AIM OF THE TASK: Give back the data exactly, with no images.

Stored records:

++++++++++++++++++++

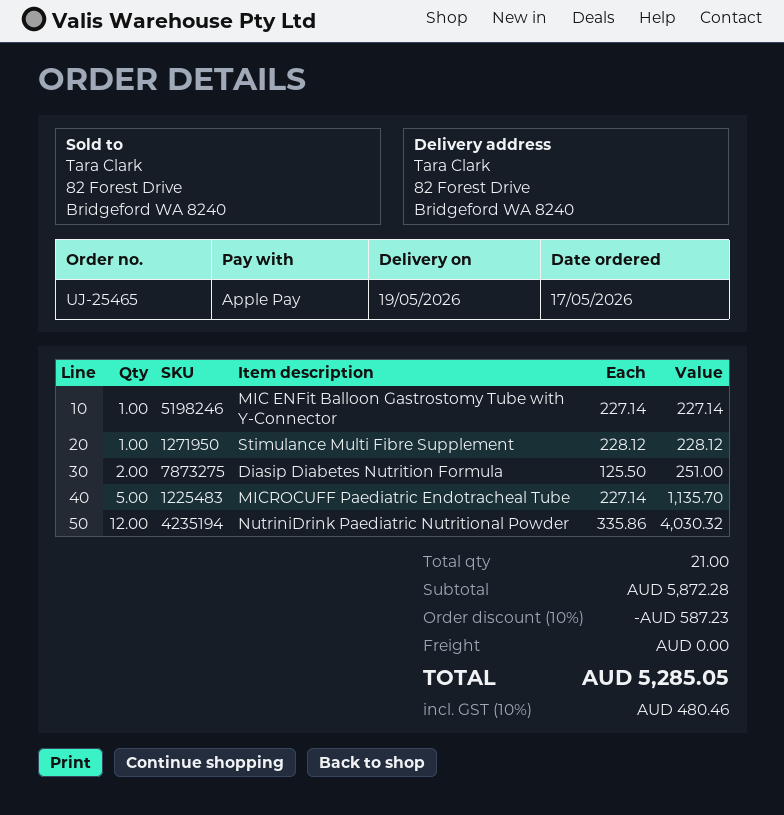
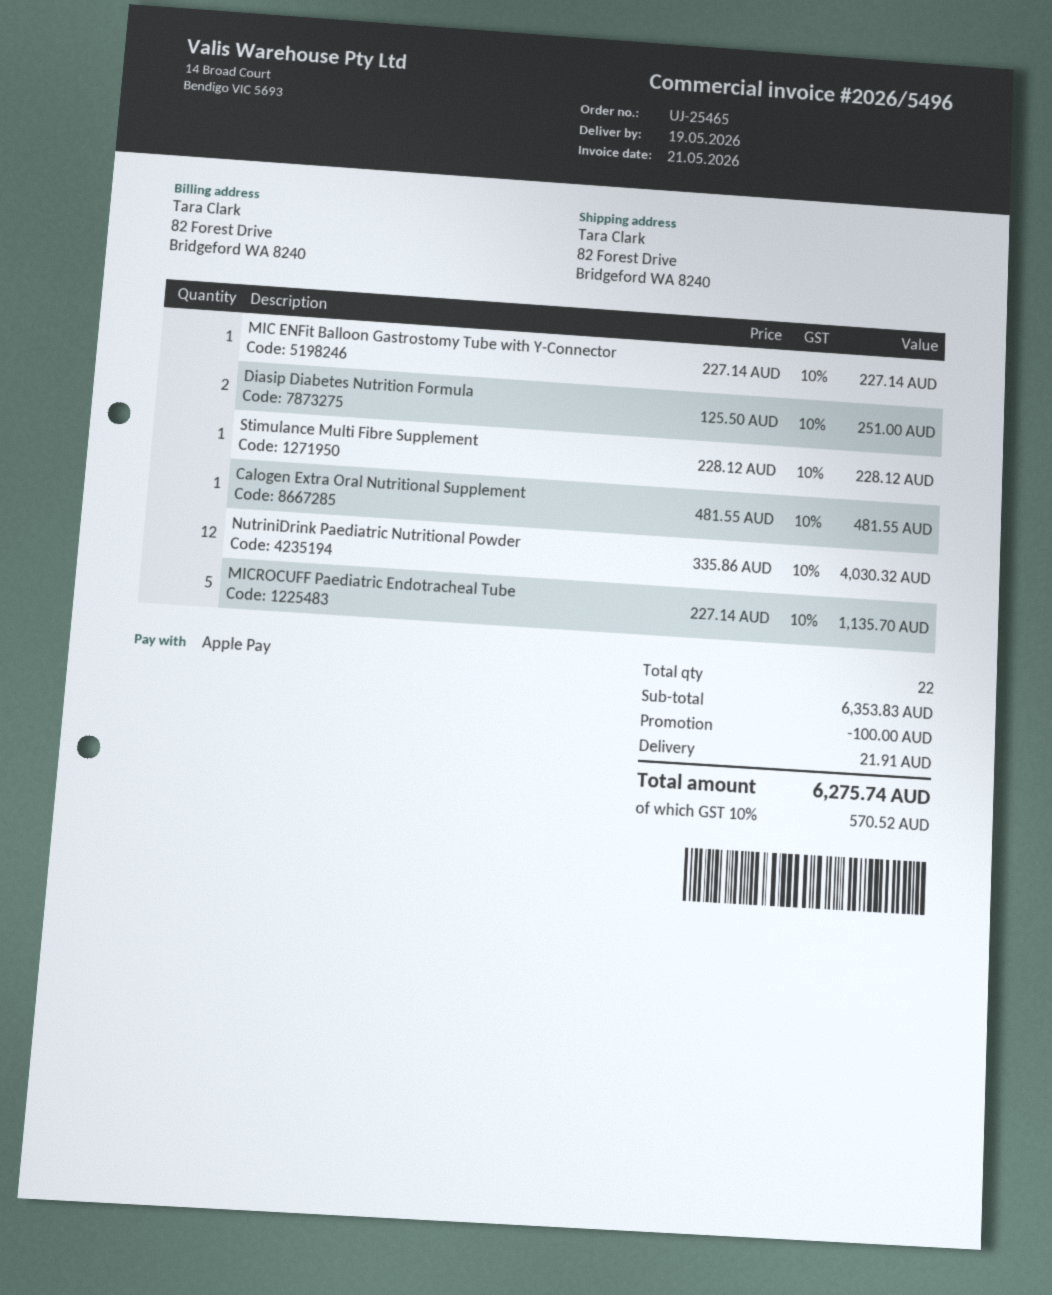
Calogen Extra Oral Nutritional Supplement: none -> 1 x 481.55 = 481.55
total quantity: 21 -> 22
subtotal: 5872.28 -> 6353.83
discount: 587.23 -> 100.00
shipping: 0.00 -> 21.91
tax: 10% = 480.46 -> 10% = 570.52
total: 5285.05 -> 6275.74

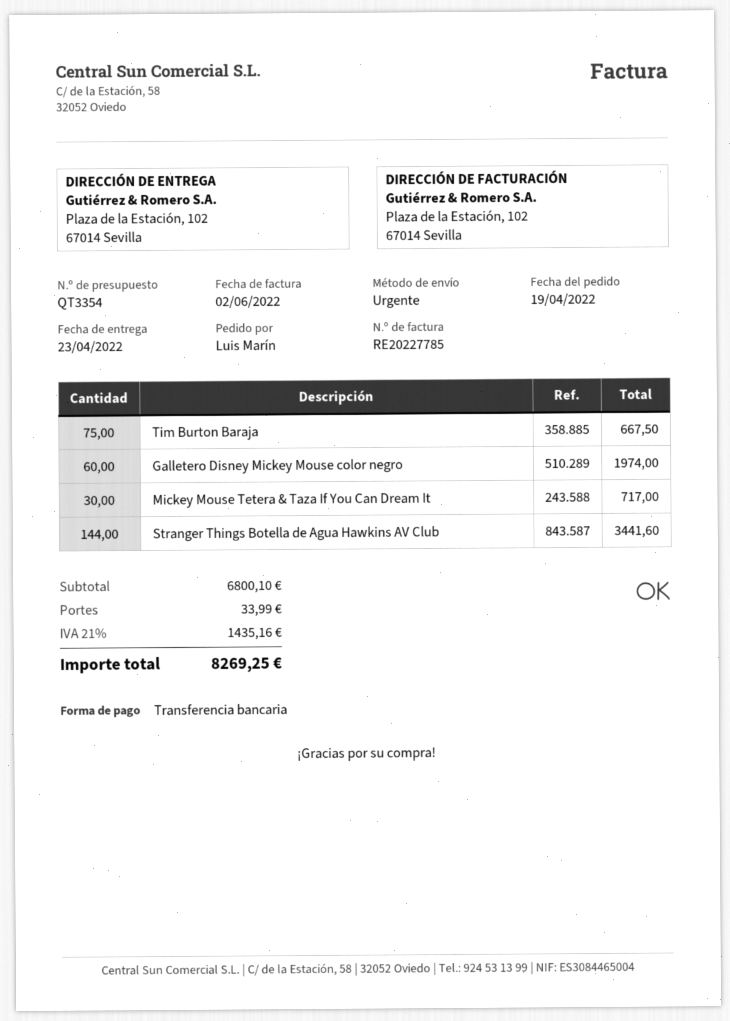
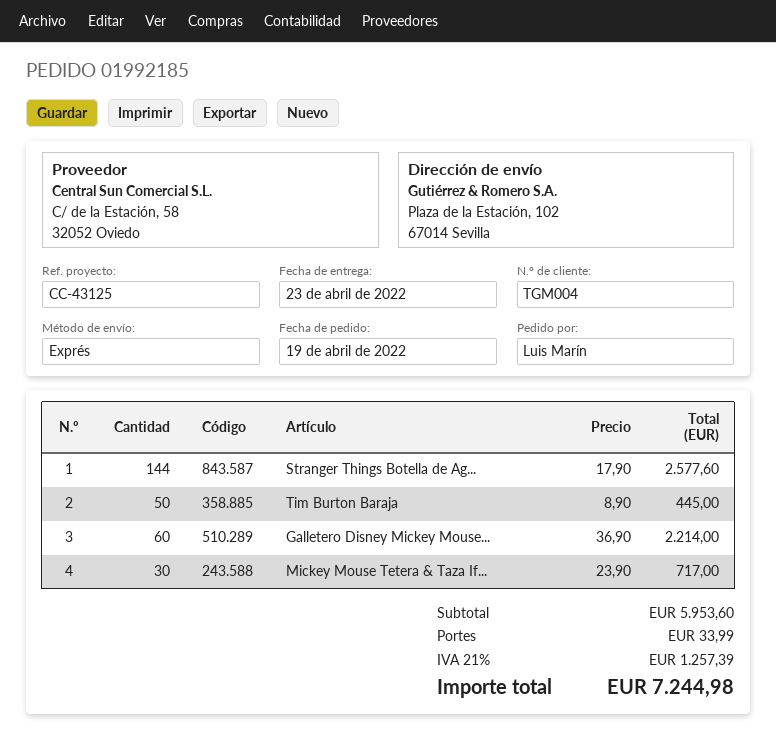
Tim Burton Baraja: 75 for 667.50 -> 50 for 445.00
Galletero Disney Mickey Mouse color negro: 60 for 1974.00 -> 60 for 2214.00
Stranger Things Botella de Agua Hawkins AV Club: 144 for 3441.60 -> 144 for 2577.60
subtotal: 6800.10 -> 5953.60
tax: 21% = 1435.16 -> 21% = 1257.39
total: 8269.25 -> 7244.98

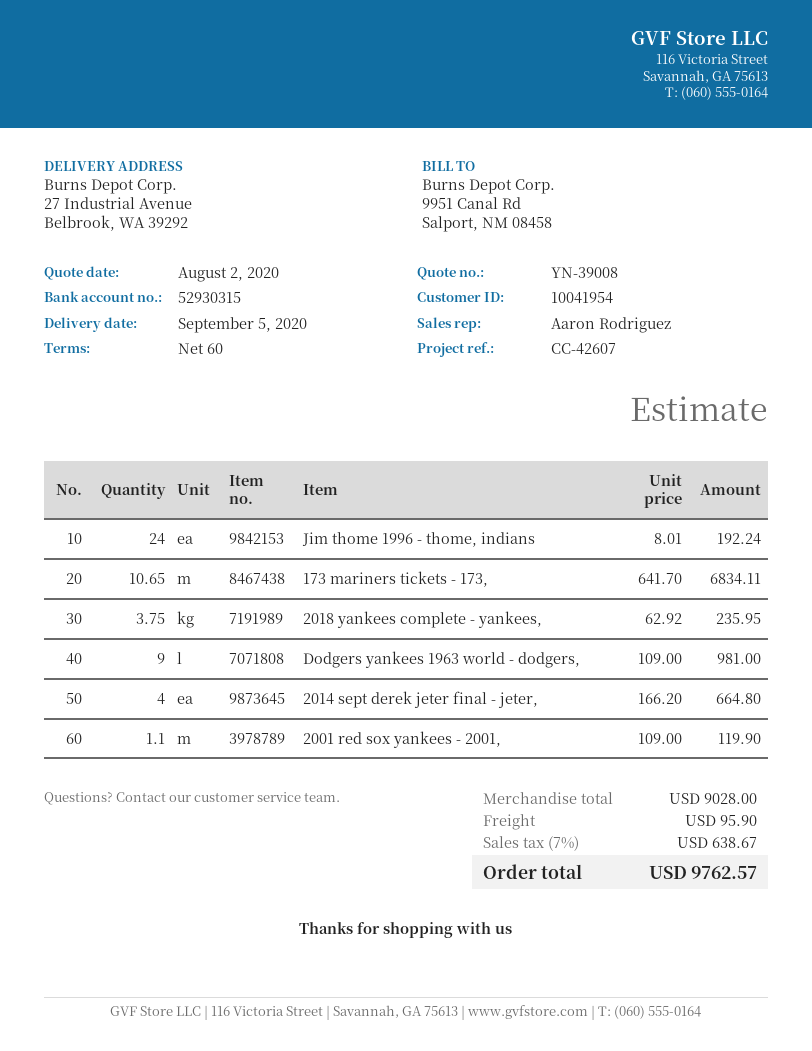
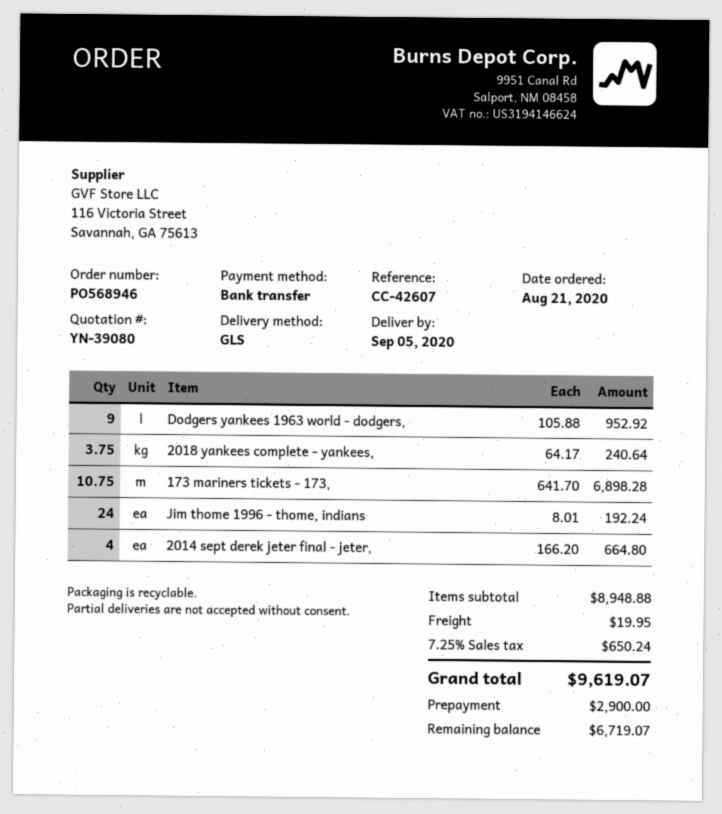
quote number: YN-39008 -> YN-39080
173 mariners tickets - 173,: 10.65 x 641.70 = 6834.11 -> 10.75 x 641.70 = 6898.28
2018 yankees complete - yankees,: 3.75 x 62.92 = 235.95 -> 3.75 x 64.17 = 240.64
Dodgers yankees 1963 world - dodgers,: 9 x 109.00 = 981.00 -> 9 x 105.88 = 952.92
2001 red sox yankees - 2001,: 1.1 x 109.00 = 119.90 -> none
subtotal: 9028.00 -> 8948.88
shipping: 95.90 -> 19.95
tax: 7% = 638.67 -> 7.25% = 650.24
total: 9762.57 -> 9619.07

++++++++++++++++++++

WRITTEN RESPONSE:
Calogen Extra Oral Nutritional Supplement: none -> 1 x 481.55 = 481.55
total quantity: 21 -> 22
subtotal: 5872.28 -> 6353.83
discount: 587.23 -> 100.00
shipping: 0.00 -> 21.91
tax: 10% = 480.46 -> 10% = 570.52
total: 5285.05 -> 6275.74

Tim Burton Baraja: 75 for 667.50 -> 50 for 445.00
Galletero Disney Mickey Mouse color negro: 60 for 1974.00 -> 60 for 2214.00
Stranger Things Botella de Agua Hawkins AV Club: 144 for 3441.60 -> 144 for 2577.60
subtotal: 6800.10 -> 5953.60
tax: 21% = 1435.16 -> 21% = 1257.39
total: 8269.25 -> 7244.98

quote number: YN-39008 -> YN-39080
173 mariners tickets - 173,: 10.65 x 641.70 = 6834.11 -> 10.75 x 641.70 = 6898.28
2018 yankees complete - yankees,: 3.75 x 62.92 = 235.95 -> 3.75 x 64.17 = 240.64
Dodgers yankees 1963 world - dodgers,: 9 x 109.00 = 981.00 -> 9 x 105.88 = 952.92
2001 red sox yankees - 2001,: 1.1 x 109.00 = 119.90 -> none
subtotal: 9028.00 -> 8948.88
shipping: 95.90 -> 19.95
tax: 7% = 638.67 -> 7.25% = 650.24
total: 9762.57 -> 9619.07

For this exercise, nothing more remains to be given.